# What is the cost to add a 3rd receiver?



## fatpug (Apr 11, 2007)

I already have a VIP622 & VIP211

When dish installed my system 2 years ago they also installed a 311. Later I sent it back due to lack of use. Now I need a 3rd receiver again.

I tried dish network chat and they told me it will cost $14 a month to add a 311 to my account if I buy one on ebay. Is this correct? That is a crazy price for a non hd, non dvr receiver.



My goal is to add another room without starting a new 2 year commitment to dish.

Thanks


----------



## scooper (Apr 22, 2002)

$14 / month is more like the monthly access fee for a dual tuner receiver - a single should only be $7/month.


----------



## gtal98 (Jan 30, 2011)

No, adding any single tuner (HD or SD) non-DVR receiver would increase your bill by $7/month. If there are any up-front fees for the installation depends on your account standing and other factors - only a Dish CSR can tell you for sure.


----------



## BattleZone (Nov 13, 2007)

No.

Any "Solo" receiver, SD or HD, will cost you $7/month.
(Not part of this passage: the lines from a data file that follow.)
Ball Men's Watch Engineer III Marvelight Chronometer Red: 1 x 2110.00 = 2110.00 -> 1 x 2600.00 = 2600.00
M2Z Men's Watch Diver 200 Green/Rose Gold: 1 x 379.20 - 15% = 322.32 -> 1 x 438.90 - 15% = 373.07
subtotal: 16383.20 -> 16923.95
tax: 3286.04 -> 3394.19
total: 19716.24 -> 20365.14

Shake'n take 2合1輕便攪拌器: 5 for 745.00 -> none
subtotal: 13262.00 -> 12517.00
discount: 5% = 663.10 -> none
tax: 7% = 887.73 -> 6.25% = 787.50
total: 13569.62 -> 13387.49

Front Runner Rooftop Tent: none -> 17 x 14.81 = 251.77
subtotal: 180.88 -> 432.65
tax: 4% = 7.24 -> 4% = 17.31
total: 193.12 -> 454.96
Any "Duo" receiver, SD or HD, will cost you $14/month

If it's a DVR, you need to add $3 to the above, per receiver ($10/month for Solo DVR, $17/month for Duo DVR).

Obviously, the second output on any Duo receiver is SD-only. In order to get HD, you need a receiver at each TV (that you want independent HD content on). Dish will lease a maximum of 3 receivers.
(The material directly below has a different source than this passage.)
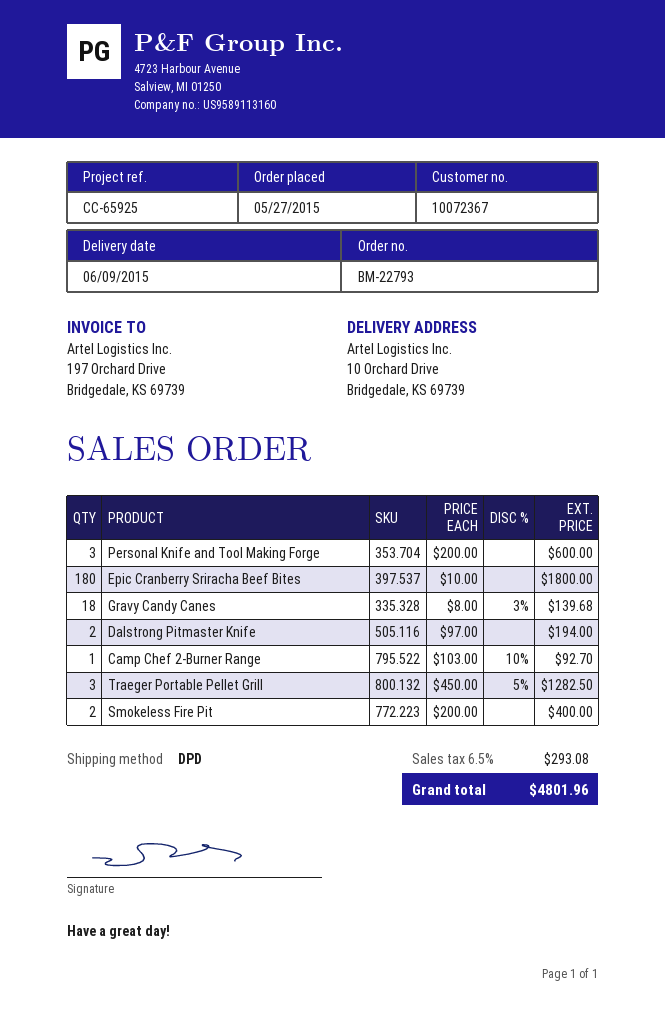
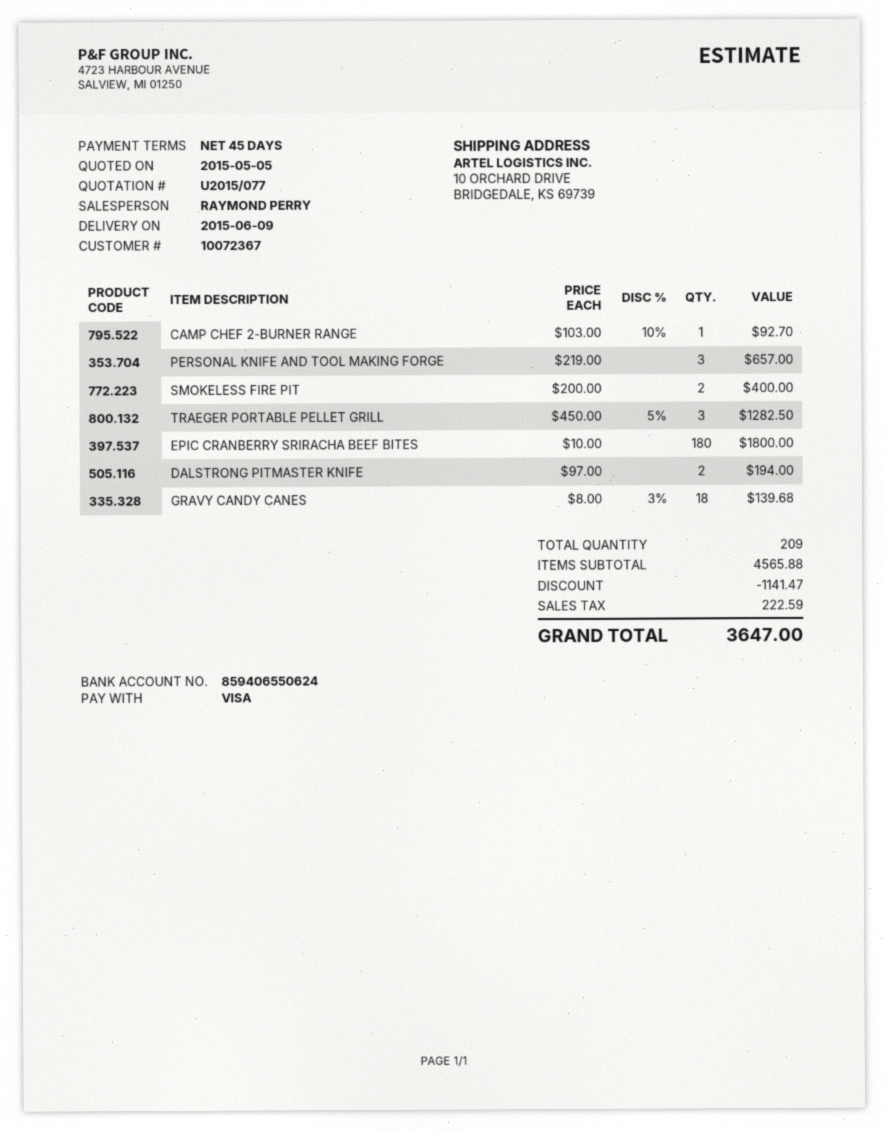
Personal Knife and Tool Making Forge: 3 x 200.00 = 600.00 -> 3 x 219.00 = 657.00
discount: none -> 1141.47
tax: 293.08 -> 222.59
total: 4801.96 -> 3647.00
Your up-front cost will vary depending on receiver type and your account rating with Dish.


----------



## [email protected] Network (Jan 6, 2011)

BattleZone said:


> Any "Solo" receiver, SD or HD, will cost you $7/month.
> 
> Any "Duo" receiver, SD or HD, will cost you $14/month
> 
> ...


BattleZone has it. The additional receiver depends on the model, but a 311/301 will be an additional $7 a month from what you're currently paying.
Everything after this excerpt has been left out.